··· EXERCISE DATA ···

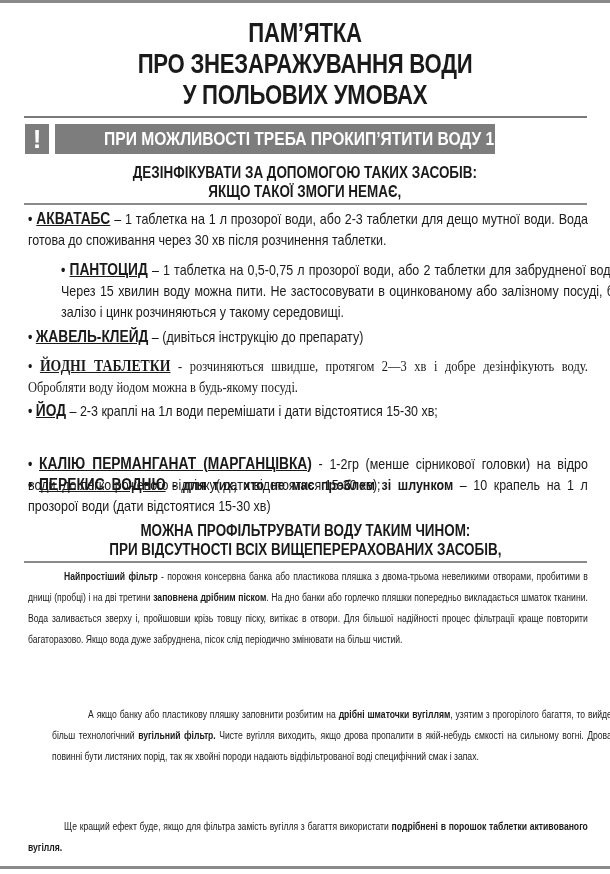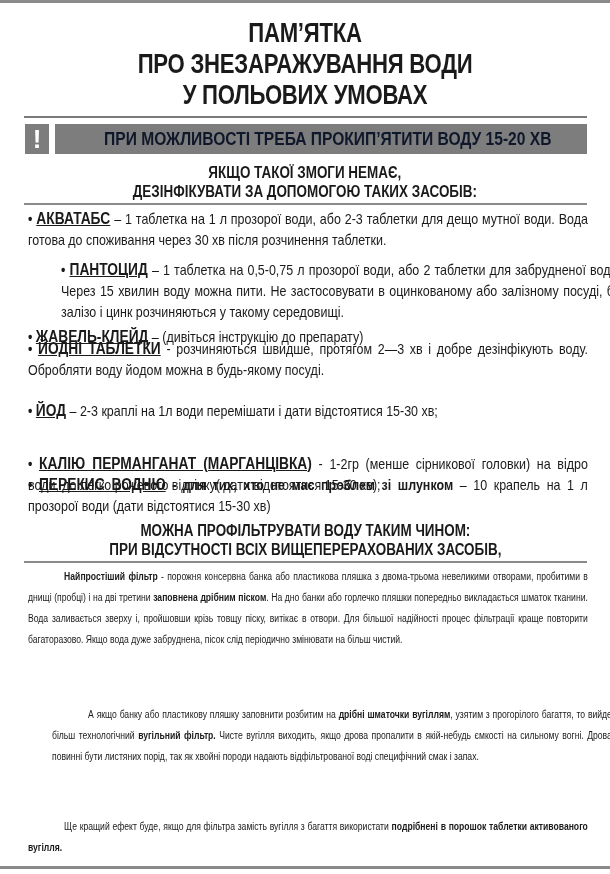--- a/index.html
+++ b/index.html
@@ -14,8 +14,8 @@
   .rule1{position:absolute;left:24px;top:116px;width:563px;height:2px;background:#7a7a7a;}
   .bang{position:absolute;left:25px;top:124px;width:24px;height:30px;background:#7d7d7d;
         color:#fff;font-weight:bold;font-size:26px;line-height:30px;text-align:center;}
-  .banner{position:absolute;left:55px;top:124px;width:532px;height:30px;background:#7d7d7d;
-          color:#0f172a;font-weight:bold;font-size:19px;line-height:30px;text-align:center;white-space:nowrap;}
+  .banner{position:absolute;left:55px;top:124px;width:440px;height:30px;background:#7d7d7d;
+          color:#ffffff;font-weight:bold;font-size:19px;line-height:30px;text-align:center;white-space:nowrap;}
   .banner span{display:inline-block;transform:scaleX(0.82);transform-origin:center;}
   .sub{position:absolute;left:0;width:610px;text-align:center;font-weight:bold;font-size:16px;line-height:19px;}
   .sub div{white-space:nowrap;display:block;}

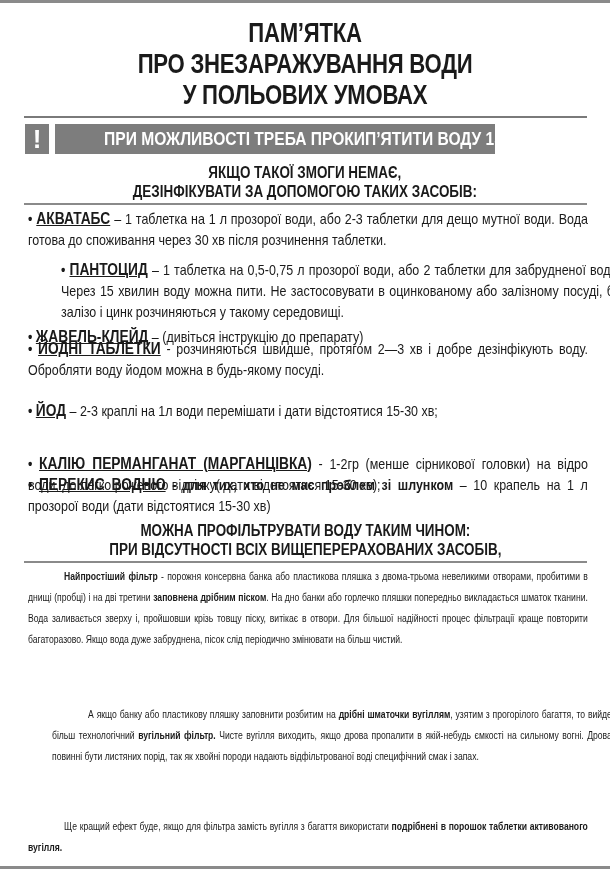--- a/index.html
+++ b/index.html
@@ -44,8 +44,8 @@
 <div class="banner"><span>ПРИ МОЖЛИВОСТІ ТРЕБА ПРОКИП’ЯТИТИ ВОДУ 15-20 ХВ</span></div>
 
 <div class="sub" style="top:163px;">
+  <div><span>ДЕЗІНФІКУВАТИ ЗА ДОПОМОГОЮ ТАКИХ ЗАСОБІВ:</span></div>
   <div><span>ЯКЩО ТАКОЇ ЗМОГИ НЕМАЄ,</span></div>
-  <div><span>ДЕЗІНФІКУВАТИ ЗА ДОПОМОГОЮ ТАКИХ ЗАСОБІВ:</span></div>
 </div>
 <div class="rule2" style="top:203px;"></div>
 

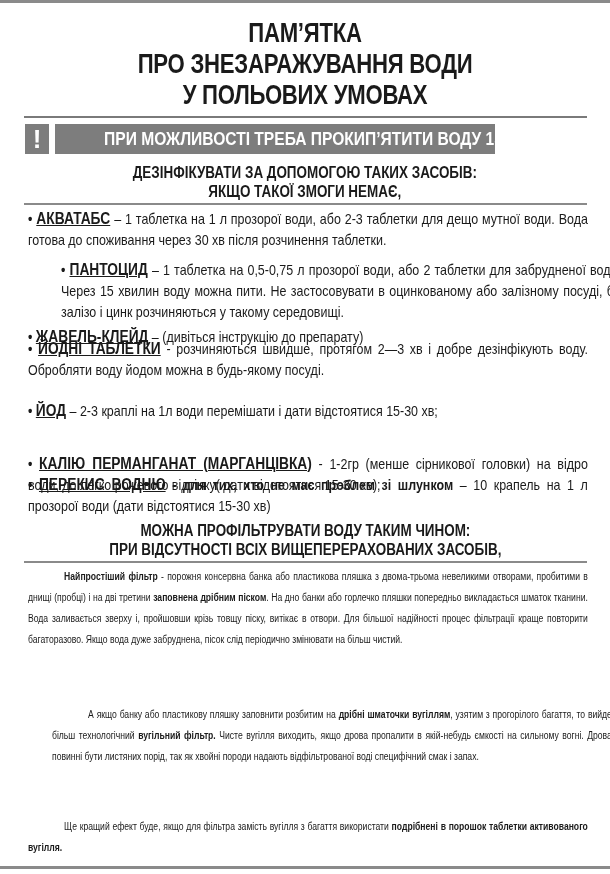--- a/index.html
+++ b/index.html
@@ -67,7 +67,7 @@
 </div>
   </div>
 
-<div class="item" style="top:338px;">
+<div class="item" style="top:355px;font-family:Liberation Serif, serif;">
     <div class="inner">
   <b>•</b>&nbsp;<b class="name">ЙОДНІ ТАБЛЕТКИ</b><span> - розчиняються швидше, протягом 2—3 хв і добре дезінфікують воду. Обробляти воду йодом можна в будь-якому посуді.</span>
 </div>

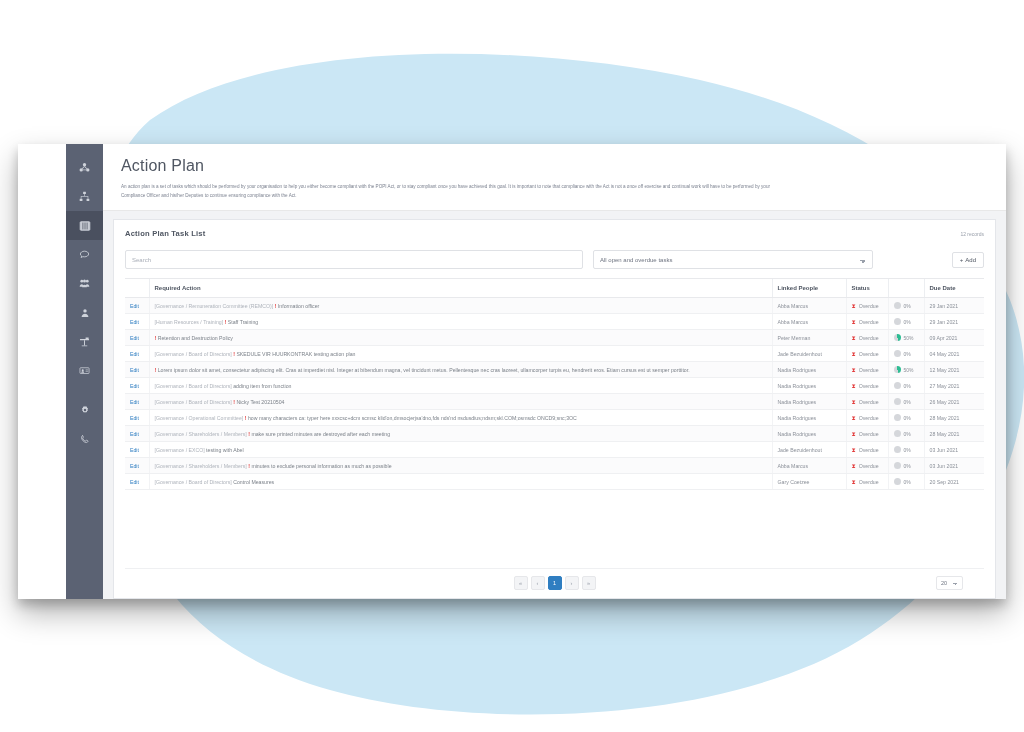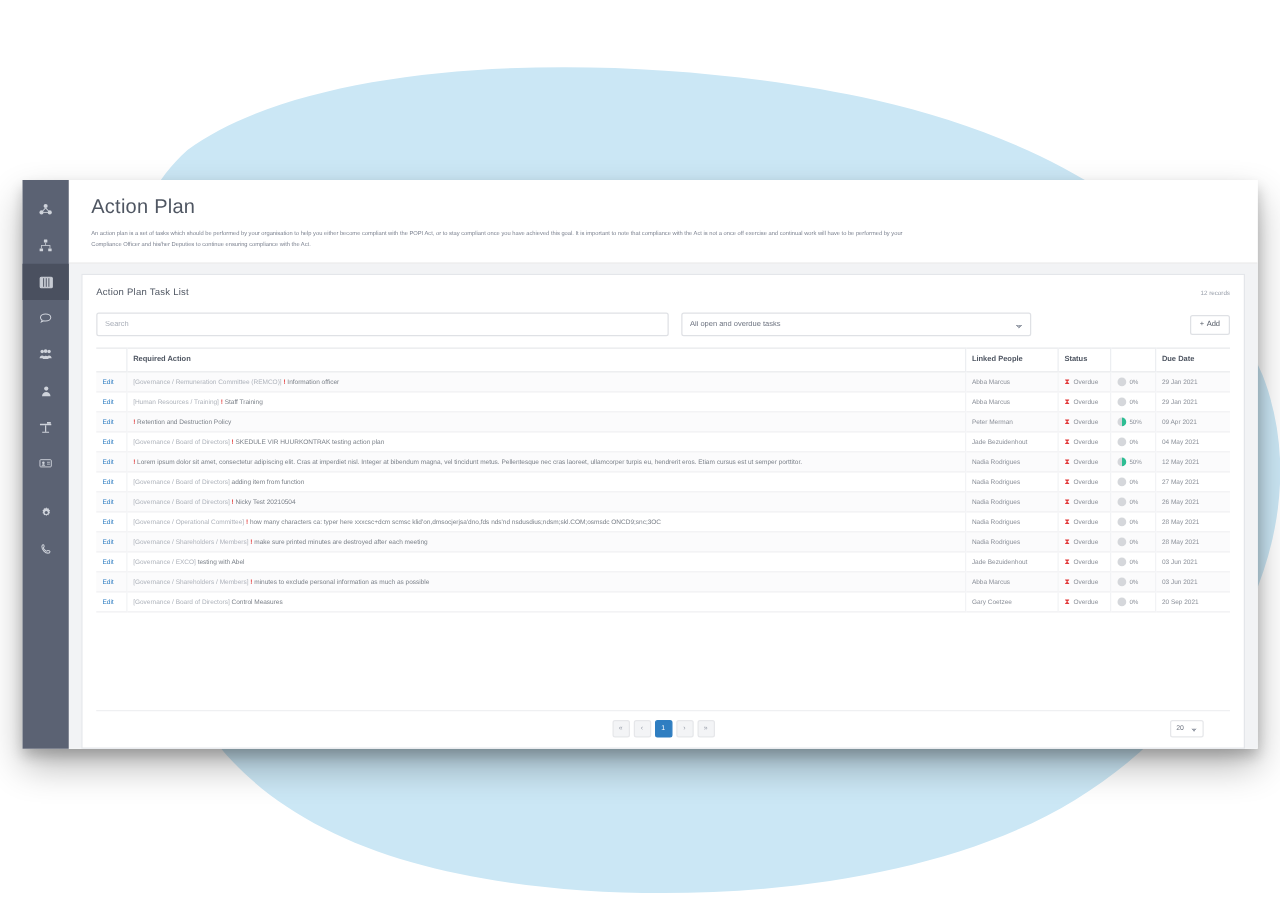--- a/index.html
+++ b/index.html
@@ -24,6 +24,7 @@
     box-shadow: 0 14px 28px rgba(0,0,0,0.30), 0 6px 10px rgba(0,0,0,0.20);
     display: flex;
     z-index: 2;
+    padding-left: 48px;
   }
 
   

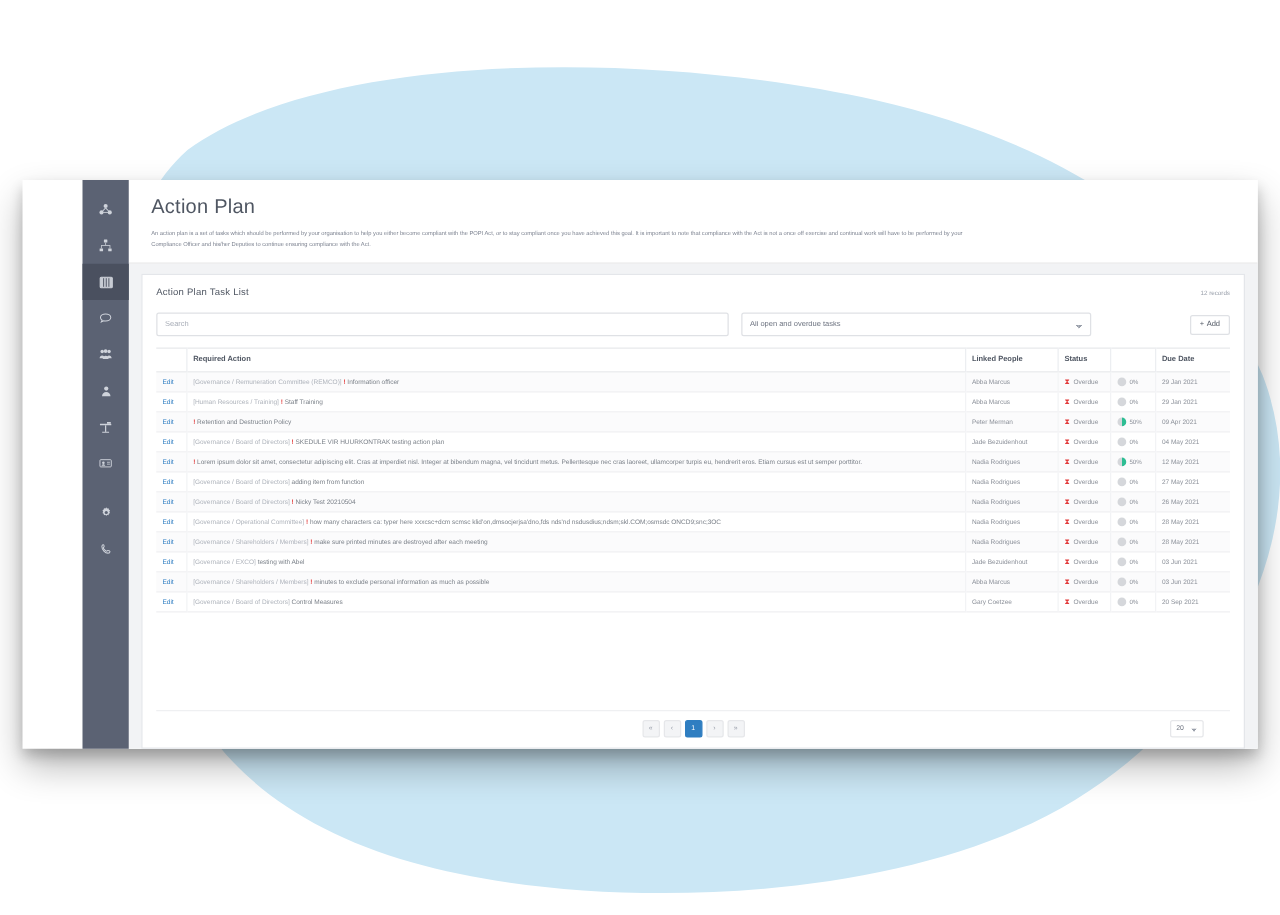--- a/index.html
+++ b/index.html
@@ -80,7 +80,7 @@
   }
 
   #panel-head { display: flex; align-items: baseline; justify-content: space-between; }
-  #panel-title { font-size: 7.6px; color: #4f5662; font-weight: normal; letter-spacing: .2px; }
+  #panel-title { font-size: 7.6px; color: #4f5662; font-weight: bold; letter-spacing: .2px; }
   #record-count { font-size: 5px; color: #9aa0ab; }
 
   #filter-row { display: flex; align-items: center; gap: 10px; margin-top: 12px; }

···

EXERCISE BRIEF =>
Please reproduce every record exactly, leaving the pictures out.

OUTPUT FOR THIS TASK =>
--- a/index.html
+++ b/index.html
@@ -14,8 +14,8 @@
   .rule1{position:absolute;left:24px;top:116px;width:563px;height:2px;background:#7a7a7a;}
   .bang{position:absolute;left:25px;top:124px;width:24px;height:30px;background:#7d7d7d;
         color:#fff;font-weight:bold;font-size:26px;line-height:30px;text-align:center;}
-  .banner{position:absolute;left:55px;top:124px;width:532px;height:30px;background:#7d7d7d;
-          color:#0f172a;font-weight:bold;font-size:19px;line-height:30px;text-align:center;white-space:nowrap;}
+  .banner{position:absolute;left:55px;top:124px;width:440px;height:30px;background:#7d7d7d;
+          color:#ffffff;font-weight:bold;font-size:19px;line-height:30px;text-align:center;white-space:nowrap;}
   .banner span{display:inline-block;transform:scaleX(0.82);transform-origin:center;}
   .sub{position:absolute;left:0;width:610px;text-align:center;font-weight:bold;font-size:16px;line-height:19px;}
   .sub div{white-space:nowrap;display:block;}

--- a/index.html
+++ b/index.html
@@ -44,8 +44,8 @@
 <div class="banner"><span>ПРИ МОЖЛИВОСТІ ТРЕБА ПРОКИП’ЯТИТИ ВОДУ 15-20 ХВ</span></div>
 
 <div class="sub" style="top:163px;">
+  <div><span>ДЕЗІНФІКУВАТИ ЗА ДОПОМОГОЮ ТАКИХ ЗАСОБІВ:</span></div>
   <div><span>ЯКЩО ТАКОЇ ЗМОГИ НЕМАЄ,</span></div>
-  <div><span>ДЕЗІНФІКУВАТИ ЗА ДОПОМОГОЮ ТАКИХ ЗАСОБІВ:</span></div>
 </div>
 <div class="rule2" style="top:203px;"></div>
 

--- a/index.html
+++ b/index.html
@@ -67,7 +67,7 @@
 </div>
   </div>
 
-<div class="item" style="top:338px;">
+<div class="item" style="top:355px;font-family:Liberation Serif, serif;">
     <div class="inner">
   <b>•</b>&nbsp;<b class="name">ЙОДНІ ТАБЛЕТКИ</b><span> - розчиняються швидше, протягом 2—3 хв і добре дезінфікують воду. Обробляти воду йодом можна в будь-якому посуді.</span>
 </div>

--- a/index.html
+++ b/index.html
@@ -24,6 +24,7 @@
     box-shadow: 0 14px 28px rgba(0,0,0,0.30), 0 6px 10px rgba(0,0,0,0.20);
     display: flex;
     z-index: 2;
+    padding-left: 48px;
   }
 
   

--- a/index.html
+++ b/index.html
@@ -80,7 +80,7 @@
   }
 
   #panel-head { display: flex; align-items: baseline; justify-content: space-between; }
-  #panel-title { font-size: 7.6px; color: #4f5662; font-weight: normal; letter-spacing: .2px; }
+  #panel-title { font-size: 7.6px; color: #4f5662; font-weight: bold; letter-spacing: .2px; }
   #record-count { font-size: 5px; color: #9aa0ab; }
 
   #filter-row { display: flex; align-items: center; gap: 10px; margin-top: 12px; }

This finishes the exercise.